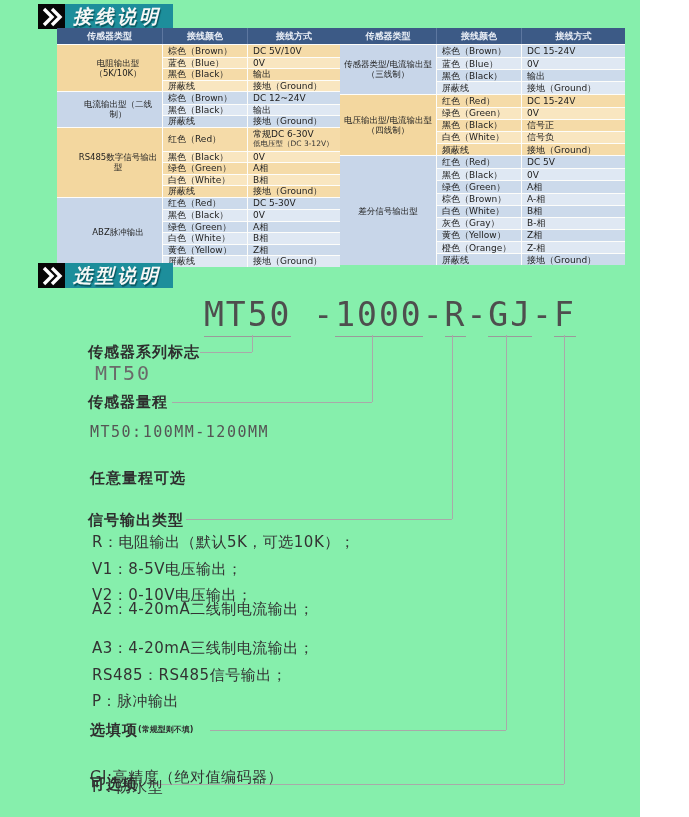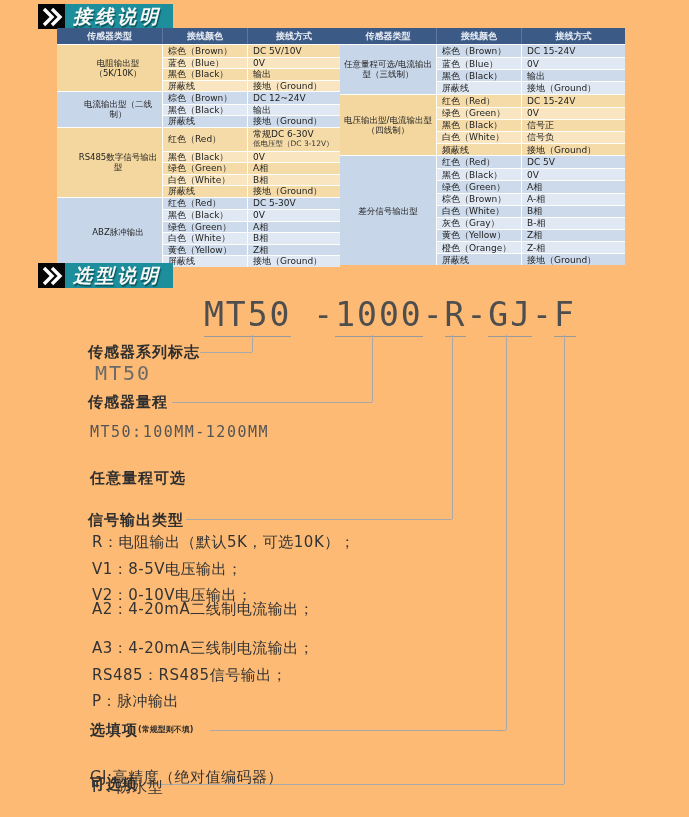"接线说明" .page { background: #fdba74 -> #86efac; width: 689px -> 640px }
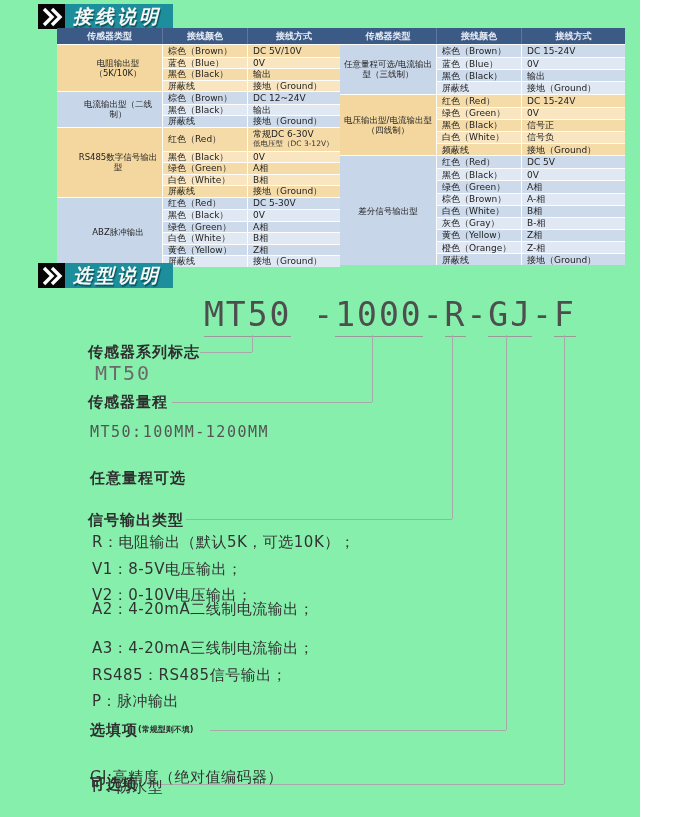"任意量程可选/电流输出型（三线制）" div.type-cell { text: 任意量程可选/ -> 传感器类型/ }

---

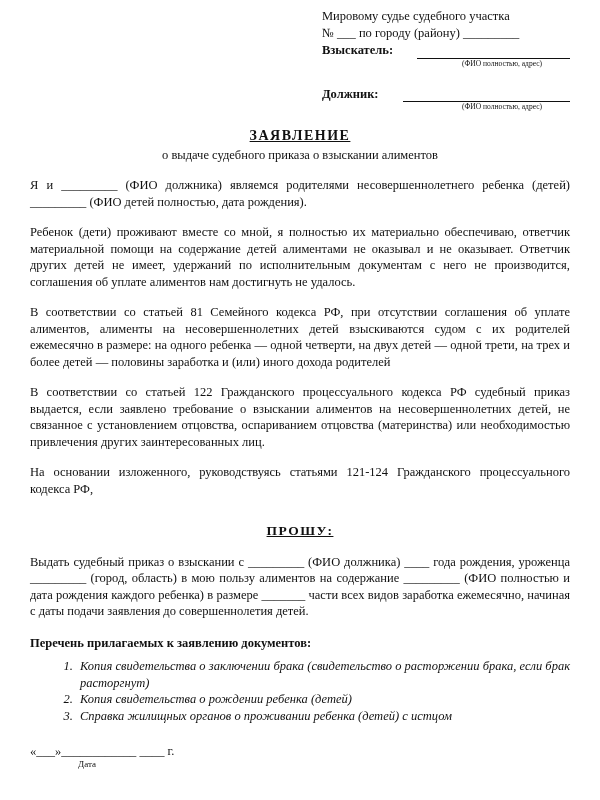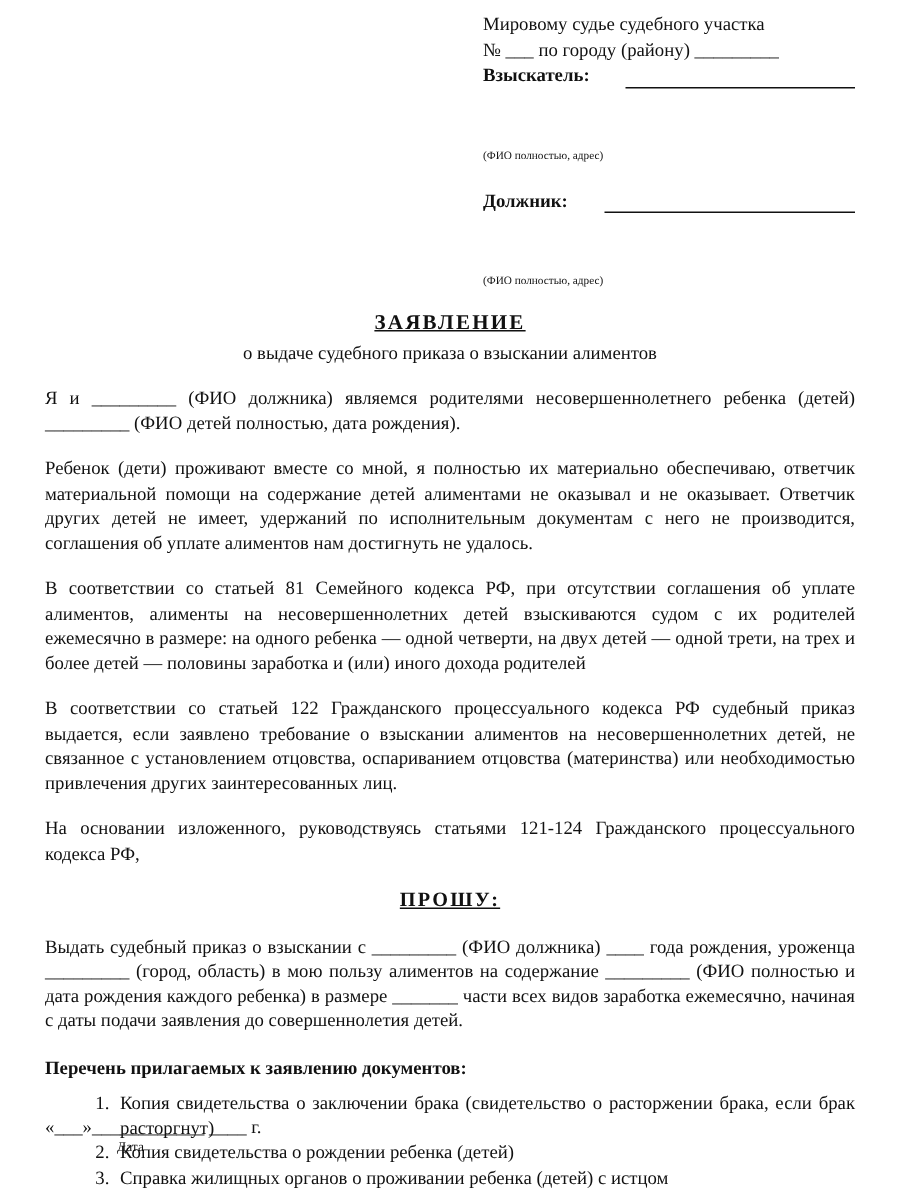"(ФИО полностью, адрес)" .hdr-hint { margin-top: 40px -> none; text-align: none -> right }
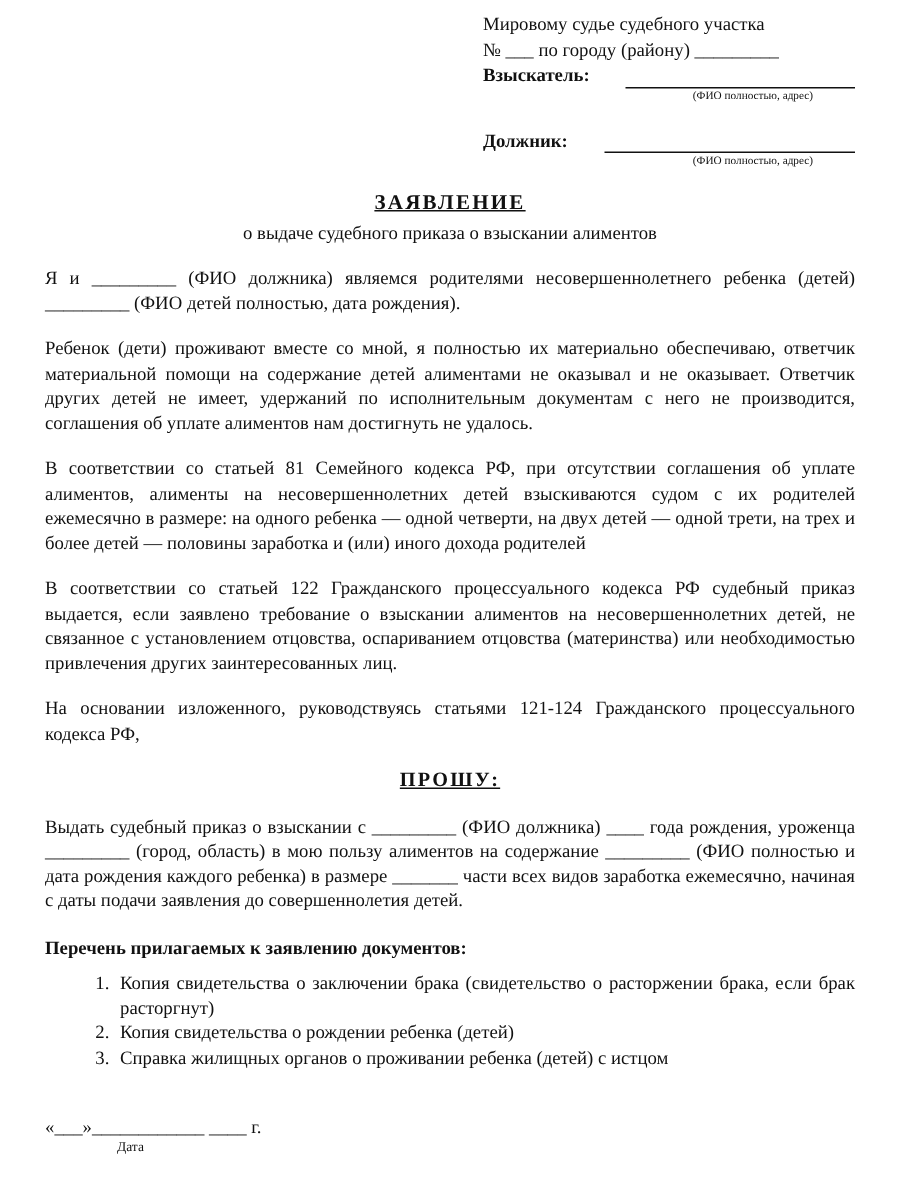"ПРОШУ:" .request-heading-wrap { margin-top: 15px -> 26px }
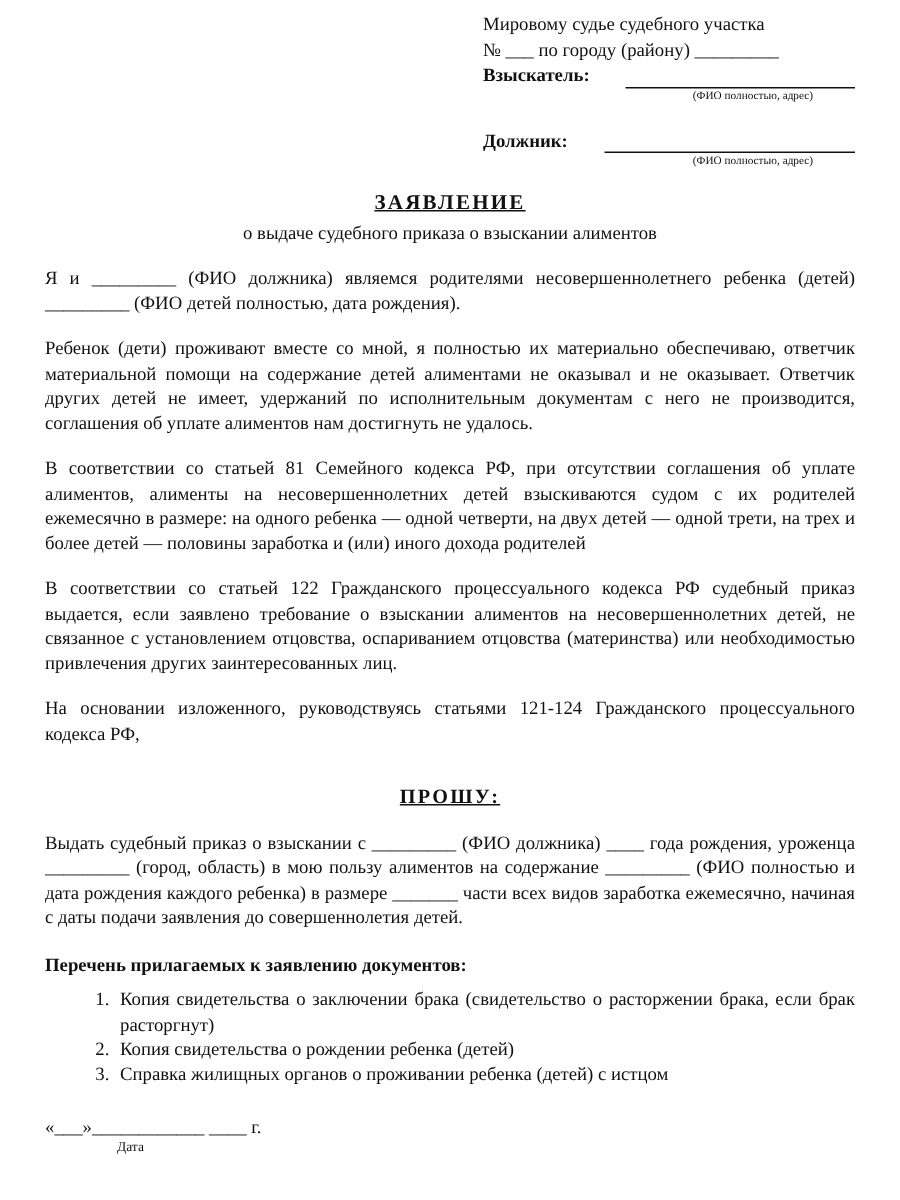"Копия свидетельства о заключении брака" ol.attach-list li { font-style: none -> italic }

==

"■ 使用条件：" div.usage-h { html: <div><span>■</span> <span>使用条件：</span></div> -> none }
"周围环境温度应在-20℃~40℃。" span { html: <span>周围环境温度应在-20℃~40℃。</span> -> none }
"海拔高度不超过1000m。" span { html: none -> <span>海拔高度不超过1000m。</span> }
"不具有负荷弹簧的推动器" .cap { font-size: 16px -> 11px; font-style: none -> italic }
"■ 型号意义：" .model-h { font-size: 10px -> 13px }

**BRIEF**
Set down, exactly as they appear above, all lines from the one that has "font-size: 16px ->" down to the one that has "font-size: 10px ->", including those two and no others.

**RESPONSE TO THE TASK**
"不具有负荷弹簧的推动器" .cap { font-size: 16px -> 11px; font-style: none -> italic }
"■ 型号意义：" .model-h { font-size: 10px -> 13px }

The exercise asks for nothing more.